Jakarta, warta21.com – Hizbullah melancarkan taktik terbarunya untuk menyerang Israel. Hal ini terjadi karena terbatasnya keterlibatan dalam dukungan terhadap Palestina di Jalur Gaza, khususnya dalam operasi militer di Lebanon selatan dan Israel utara.
Media Arab, mengutip Asharq Al-Awsat, mengatakan taktik terbaru Hizbullah hanyalah sebagian kecil dari senjata dan strategi perangnya, setidaknya seiring dengan meningkatnya skala konflik, sehingga memberikan ruang untuk meninggalkan dampak yang mengkhawatirkan.
Dalam pidatonya baru-baru ini, Sekretaris Jenderal Hizbullah Hassan Nasrallah mengumumkan bahwa jumlah operasi dan jenis senjata yang digunakan meningkat secara kuantitatif.
baca juga : Berikut rincian usulan Kemenag biaya haji Rp 105 juta
“Untuk pertama kalinya, drone kamikaze dan rudal Burkan dengan berat mulai dari 300 kg hingga setengah ton dikerahkan,” ujarnya, mengutip laporan di Asharq Al-Awsat, Minggu (19 November 2023).
Sumber yang dekat dengan Hizbullah mengatakan rencana dan strategi sedang dikembangkan untuk menghadapi pertempuran saat ini, dan persiapan sedang dilakukan untuk perang habis-habisan.
Mereka menghubungkan kemungkinan eskalasi perang dengan memburuknya situasi di Gaza.

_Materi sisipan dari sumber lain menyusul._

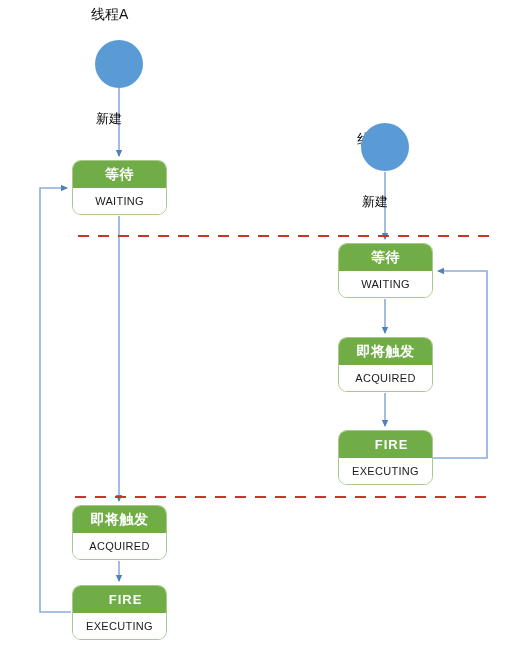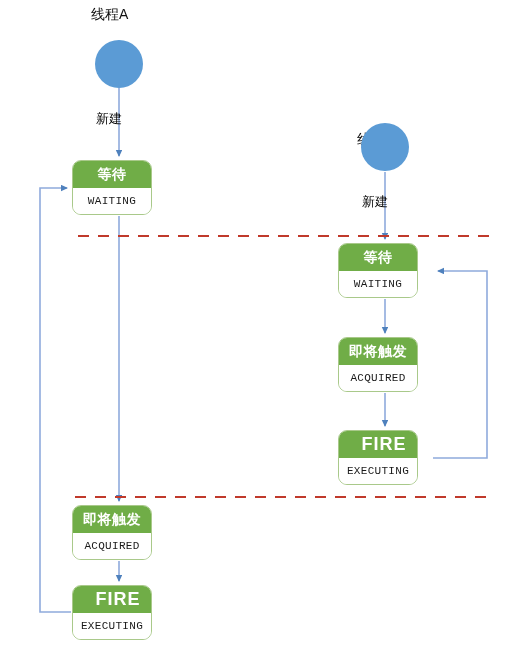--- a/index.html
+++ b/index.html
@@ -20,48 +20,48 @@
   #wires {
     position: absolute;
     left: 0;
     top: 0;
     width: 518px;
     height: 664px;
     pointer-events: none;
   }
   .node {
     position: absolute;
-    width: 80px;
+    width: 95px;
     border: 1px solid #a9c98a;
     border-radius: 9px;
     background: #ffffff;
     box-sizing: border-box;
     overflow: hidden;
     box-shadow: 0 0 0 0 rgba(0,0,0,0);
   }
   .node .head {
     background: #70ad47;
     color: #ffffff;
     text-align: center;
     font-size: 14px;
     font-weight: bold;
     line-height: 27px;
     height: 27px;
     letter-spacing: 0.5px;
   }
   .node .head.latin {
-    font-size: 18px;
+    font-size: 13px;
     letter-spacing: 1px;
     padding-left: 12px;
   }
   .node .body {
     background: #ffffff;
     color: #1a1a1a;
     text-align: center;
-    font-family: Liberation Mono, monospace;
+    font-family: Liberation Sans, sans-serif;
     font-size: 11px;
     line-height: 26px;
     height: 26px;
     letter-spacing: 0.3px;
   }
   .circle {
     position: absolute;
     width: 48px;
     height: 48px;
     border-radius: 50%;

Dalam konflik yang sedang berlangsung di Lebanon selatan, Hizbullah dan Israel terutama mengandalkan drone, meskipun faktor tersebut hanya memainkan peran kecil dalam perang terakhir pada tahun 2006.
Selain itu, rudal Vulkan yang canggih juga diperkenalkan untuk pertama kalinya.
Riyad Khafaji, direktur Institut Analisis Militer Timur Dekat dan Teluk (INEGMA) di Dubai, menunjukkan bahwa Hizbullah menembakkan empat roket Bulkan dengan hulu ledak lebih dari 100 kilogram.
Dalam pertemuan dengan Asharq al-Awsat, Khafaji menjelaskan bahwa Hizbullah menggunakan drone bunuh diri untuk menyerang dan spionase, dengan mengatakan bahwa taktik serangan terkoordinasi dari berbagai lini adalah pedang bermata dua, dan bahwa Israel Dia menekankan bahwa hal ini akan menciptakan hal baru.
baca juga : Mengenal Tahija Wolbachia
target.
Menurut Khafaji, Hizbullah kini mencoba berperang dengan gaya militer konvensional, karena Israel memiliki superioritas udara dan dapat memantau pergerakan aktivis partai sehingga menimbulkan lebih banyak korban jiwa di anggota partai, dan dikatakan berada dalam situasi yang tidak menguntungkan.